Wednesday, July 18, 2007

Three life-altering things happened in the last few months of 2005, of which I have the liberty (ceteris-paribus) of altering two (the third, I would never want to!) - I changed my marital status, changed my residential status and changed my job status - in that order.

I see myself then and I see myself now and I am a very different person, if not completely. Since all three happened within a short span of each other, I am having extreme difficulty in compartmentalizing and attributing the changes to each of the three. So I plan to apply the process of formulating general concepts by abstracting common properties of instances, to figure out what in me changed to what external coercions.

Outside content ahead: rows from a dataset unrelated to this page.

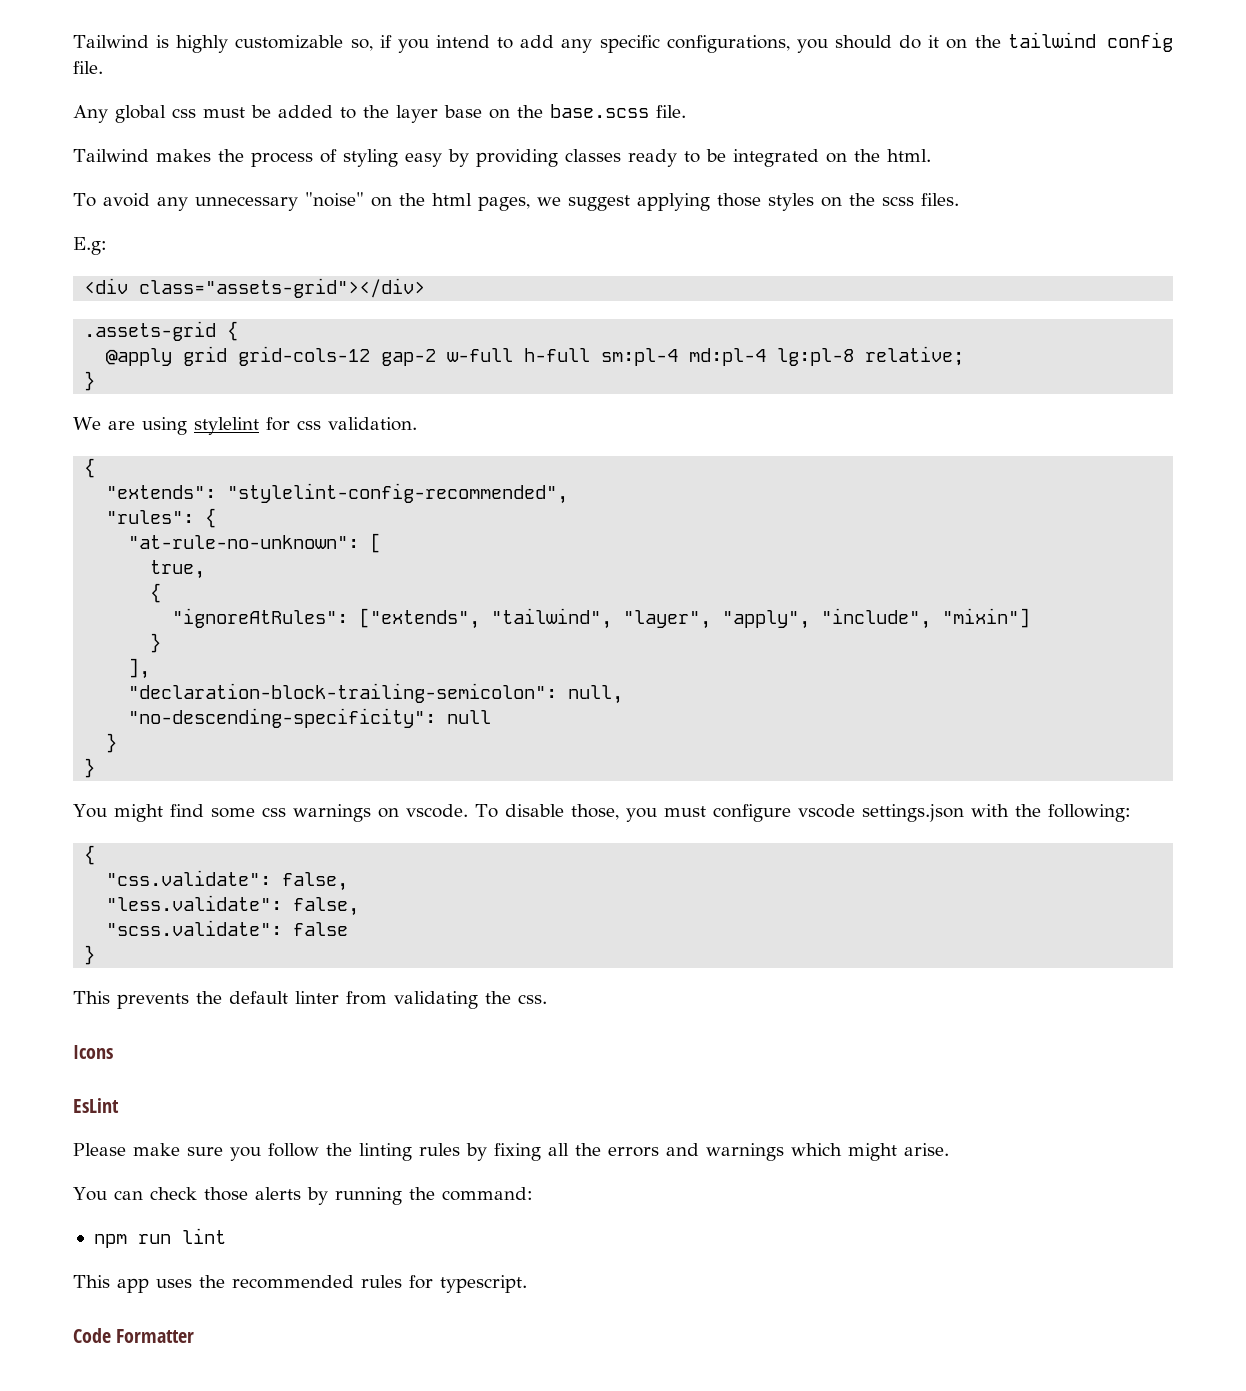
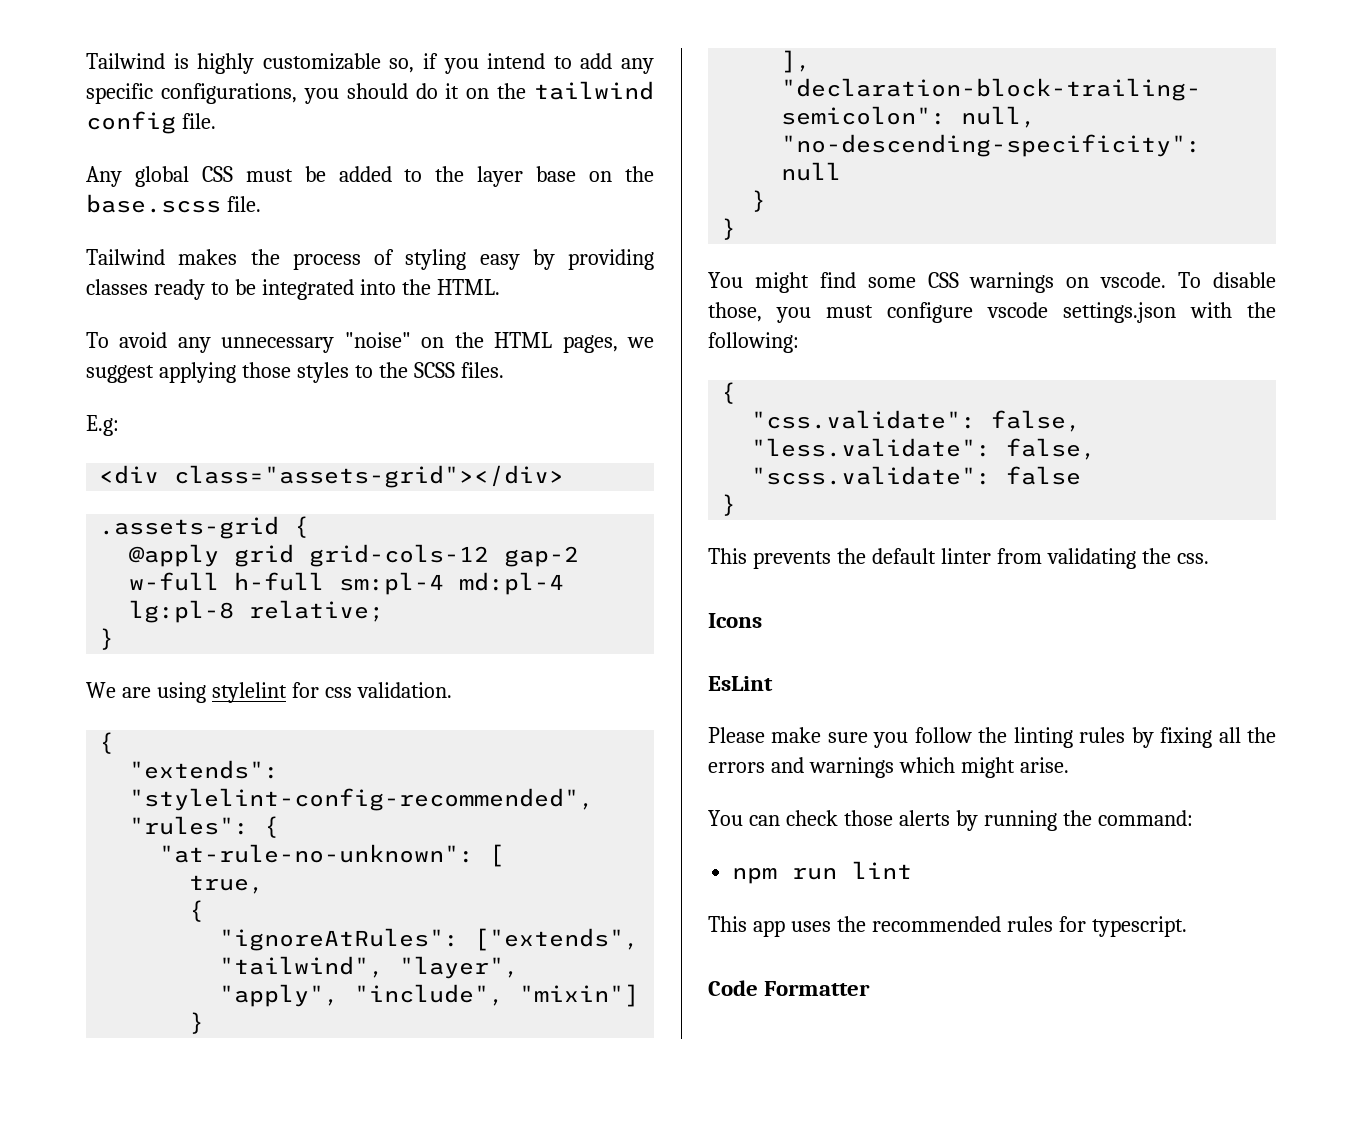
- Any global css must be added to the layer base on the base.scss file.
+ Any global CSS must be added to the layer base on the base.scss file.
- Tailwind makes the process of styling easy by providing classes ready to be integrated on the html.
+ Tailwind makes the process of styling easy by providing classes ready to be integrated into the HTML.
- To avoid any unnecessary "noise" on the html pages, we suggest applying those styles on the scss files.
+ To avoid any unnecessary "noise" on the HTML pages, we suggest applying those styles to the SCSS files.
- You might find some css warnings on vscode.
+ You might find some CSS warnings on vscode.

Before I move, let me warn the curious reader that he/she will not be able to fully understand the 'changes' that I am taking about, not because on my explanatory abilities (or lack of them), but because there is no determinable or distinguishable way these can be described. For a while I heard friends back in India say, I've 'changed', but always thought don't we all, sometime or the other?

Only very recently, I started feeling it, from within, and yet I can't describe it. My countenance is the same, I radiate the same individuality, the same temperament, the same demeanor - I know I can work as hard as I could before, or veg out as shamelessly. Then what is it? Or more importantly, is it for the better or worse. Now, the answer to that is for my benefit only..

More on my abstraction process late...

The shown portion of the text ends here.